What was stopping a unionist or a loyalist leader saying those things on Friday?
Part of the problem was that this was a Sinn Fein organised conference, with one source speaking of “the choreography having to be right” to make a wider conversation possible.
Martin McGuinness responded to this by saying unionists should organise the next conference, or “better still” it should be jointly organised.
Only a few weeks ago the PUP issued an opening statement on reconciliation which is to be followed up by other documents.
On Friday Mike Nesbitt wrote in the Belfast Telegraph addressing the unfinished business in this process, and Harold Good urged republicans to respond without delay to that article.
So, everyone knows there is the need for a bigger conversation, and the challenge for the architects is to design a model and a realistic agenda for that discussion to take place.
My firm opinion is that this is work for international facilitators listening to key figures here and then shaping the process.
One thing we need to understand is what is meant by dealing with the past.
On Friday Martin McGuinness argued that the real challenge was to learn from it and not be trapped in it.
There needs to a better understanding of victims’ needs – not just those who speak loudest.
On Friday, I said we also need to remember that we are not alone in having to face these next issues and the next challenges, and I quoted the Palestinian doctor Izzeldin Abuelaish, who lost three of his daughters and a niece when an Israeli shell struck his family apartment.

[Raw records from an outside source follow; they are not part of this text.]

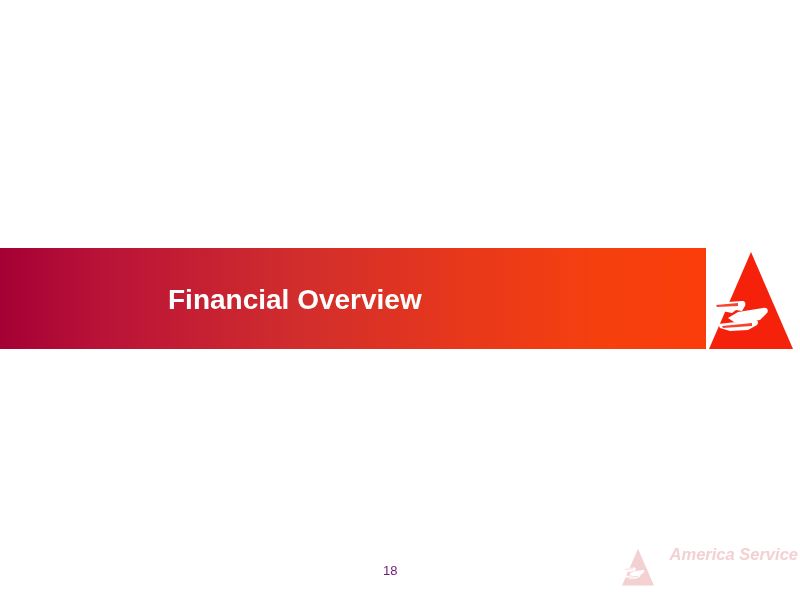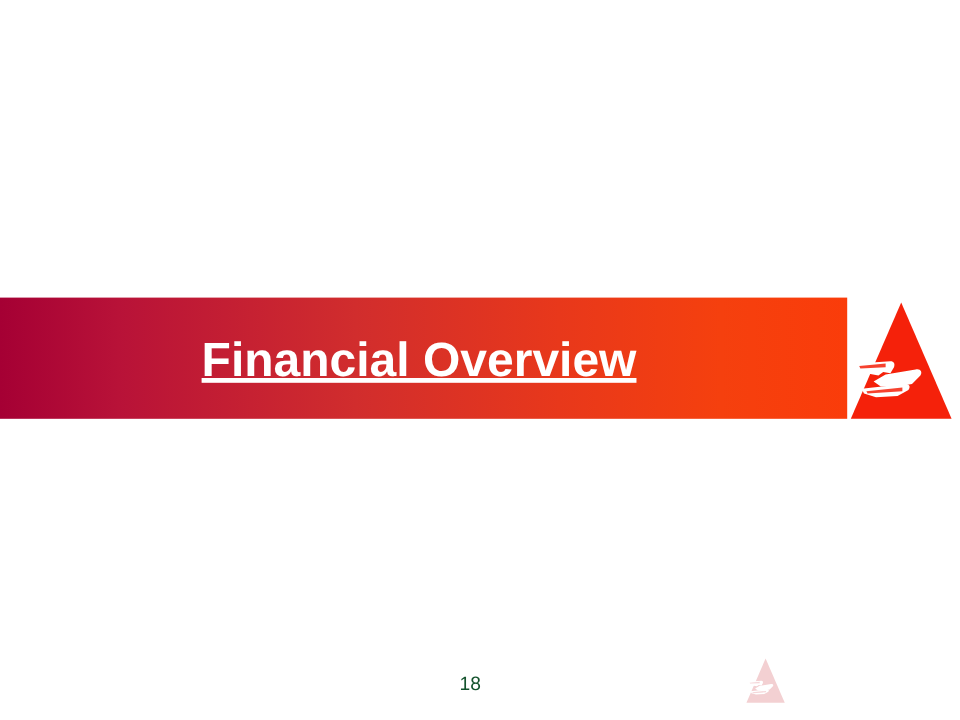--- a/index.html
+++ b/index.html
@@ -35,45 +35,44 @@
   }
 
   #slide-title {
     position: absolute;
     left: 168px;
     top: 275px;
     width: 400px;
     height: 50px;
     line-height: 50px;
     color: #ffffff;
-    font-size: 40px;
+    font-size: 28px;
     font-weight: bold;
     font-family: "Liberation Sans", sans-serif;
     letter-spacing: 0px;
     white-space: nowrap;
-    text-decoration: underline;
   }
 
   
   #header-logo {
     position: absolute;
     left: 708px;
     top: 250px;
     width: 86px;
     height: 100px;
   }
   #header-logo svg { display: block; }
 
   
   #page-number {
     position: absolute;
     left: 383px;
     top: 564px;
-    font-size: 16px;
-    color: #14532d;
+    font-size: 13px;
+    color: #701a75;
     font-family: "Liberation Sans", sans-serif;
     line-height: 14px;
   }
 
   #footer-logo {
     position: absolute;
     left: 618px;
     top: 544px;
     width: 180px;
     height: 46px;
@@ -133,16 +132,17 @@
       <svg width="40" height="38" viewBox="0 0 86 100" xmlns="http://www.w3.org/2000/svg">
         <polygon points="43,2 85,99 1,99" fill="#F3D0D2"></polygon>
         <path d="M6,53 L34,51 C37,51 38,53 37,56 L34,61 L28,60 L24,63 L14,61 L6,57 Z" fill="#ffffff"></path>
         <path d="M30,62 L55,58 C59,57 61,60 59,63 L52,70 L40,72 L26,72 L20,68 Z" fill="#ffffff"></path>
         <path d="M10,74 L46,70 C50,70 51,72 49,75 L40,80 L22,81 L12,78 Z" fill="#ffffff"></path>
         <path d="M8,55 L30,53 L30,56 L9,57 Z" fill="#F3D0D2" opacity="0.85"></path>
         <path d="M14,76 L44,73 L44,76 L15,78 Z" fill="#F3D0D2" opacity="0.85"></path>
       </svg>
     </div>
     <div id="footer-logo-text">
+      <span id="footer-logo-line1">America Service</span>
     </div>
   </div>
 
 </div>
 
 </body></html>

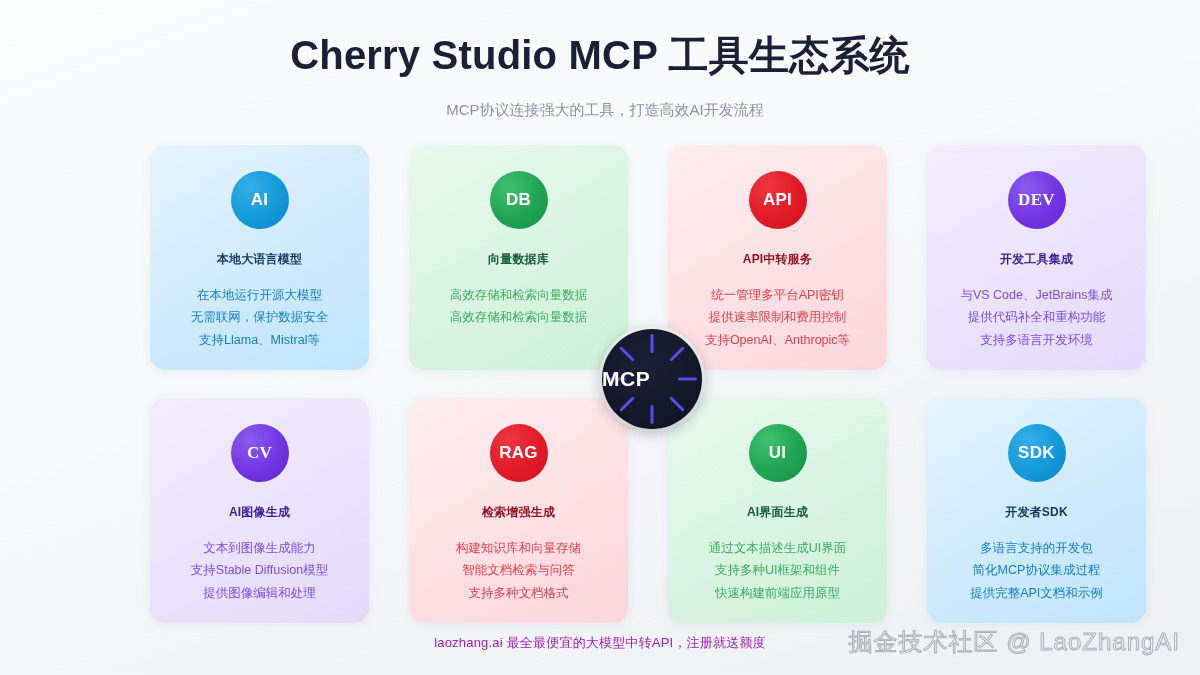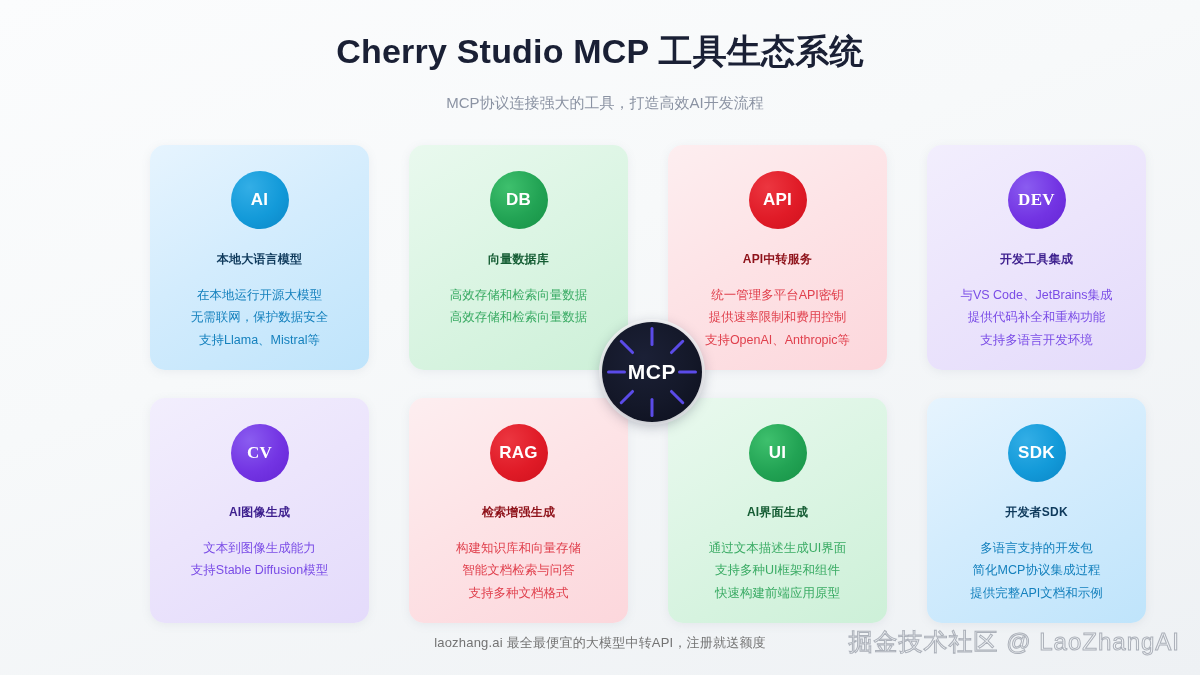--- a/index.html
+++ b/index.html
@@ -15,21 +15,21 @@
     background: linear-gradient(160deg, #fbfcfd 0%, #f7f9fa 40%, #eef1f4 100%);
     position: relative;
   }
 
   
   .header {
     text-align: center;
     padding-top: 30px;
   }
   .page-title {
-    font-size: 34px;
+    font-size: 40px;
     font-weight: 700;
     color: #1a2035;
     letter-spacing: 0.2px;
     line-height: 1.25;
   }
   .page-subtitle {
     font-size: 15px;
     color: #8b93a3;
     margin-top: 21px;
     font-weight: 400;
@@ -107,30 +107,30 @@
   
   .t-purple { background: linear-gradient(150deg,#f2eefd 0%,#ece5fc 45%,#e4dbfb 100%); }
   .t-purple .card-badge { background: radial-gradient(circle at 32% 28%, #8a5cf0 0%, #7334e3 55%, #6425d4 100%); font-family: Liberation Serif, serif; }
   .t-purple .card-title { color: #3d1f8e; }
   .t-purple .card-desc  { color: #7a4ce6; }
 
   
   .hub {
     position: absolute;
     left: 602px;
-    top: 322px;
+    top: 329px;
     width: 100px;
     height: 100px;
     border-radius: 50%;
     background: radial-gradient(circle at 42% 36%, #1b2036 0%, #141829 55%, #0b0e1c 100%);
     box-shadow: 0 3px 14px rgba(30,35,60,0.35), 0 0 0 3px rgba(255,255,255,0.9);
     z-index: 5;
     display: flex;
     align-items: center;
-    justify-content: center;
+    justify-content: flex-start;
   }
   .hub-label {
     color: #ffffff;
     font-size: 21px;
     font-weight: 700;
     letter-spacing: 0.6px;
     z-index: 3;
     position: relative;
   }
   .hub-spokes {
@@ -150,21 +150,21 @@
   }
 
   
   .footer-note {
     position: absolute;
     left: 0;
     right: 0;
     top: 634px;
     text-align: center;
     font-size: 13px;
-    color: #737373;
+    color: #a21caf;
     letter-spacing: 0.2px;
   }
 
   .watermark {
     position: absolute;
     right: 20px;
     top: 626px;
     font-size: 24px;
     font-weight: 400;
     color: transparent;
@@ -216,20 +216,21 @@
         <div>提供代码补全和重构功能</div>
         <div>支持多语言开发环境</div>
       </div>
     </div>
     <div class="card t-purple">
       <div class="card-badge">CV</div>
       <div class="card-title">AI图像生成</div>
       <div class="card-desc">
         <div>文本到图像生成能力</div>
         <div>支持Stable Diffusion模型</div>
+        <div>提供图像编辑和处理</div>
       </div>
     </div>
     <div class="card t-red">
       <div class="card-badge">RAG</div>
       <div class="card-title">检索增强生成</div>
       <div class="card-desc">
         <div>构建知识库和向量存储</div>
         <div>智能文档检索与问答</div>
         <div>支持多种文档格式</div>
       </div>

In his book ‘I Shall Not Hate’ he wrote:
“Arguing over who did what and who suffered more is not going to get us anywhere.
“You can’t respect someone you don’t know.
“So let’s get to know one another by listening and opening our eyes to the other side.
“We need to encourage respect and equality,” he wrote.
So, here, we need to stop singling individuals out for blame – ex-prisoners and others.
We need to find the best mechanisms for unlocking information and answers, need to understand that culture is not about the different sides shoving flags down peoples throats, and we need help.
Help from people not trapped in the raw emotion of what happened here, people who can figure out the next steps and the best ways of taking them together.
In this constant tug-of-war between a United Kingdom and a United Ireland, we are ignoring and relegating other things that in the here-and-now need more urgent thinking.
We often talk about standing in the shoes of others, but too often we like the comfortable fit of our own.
It is time to walk and talk together before we poison another generation.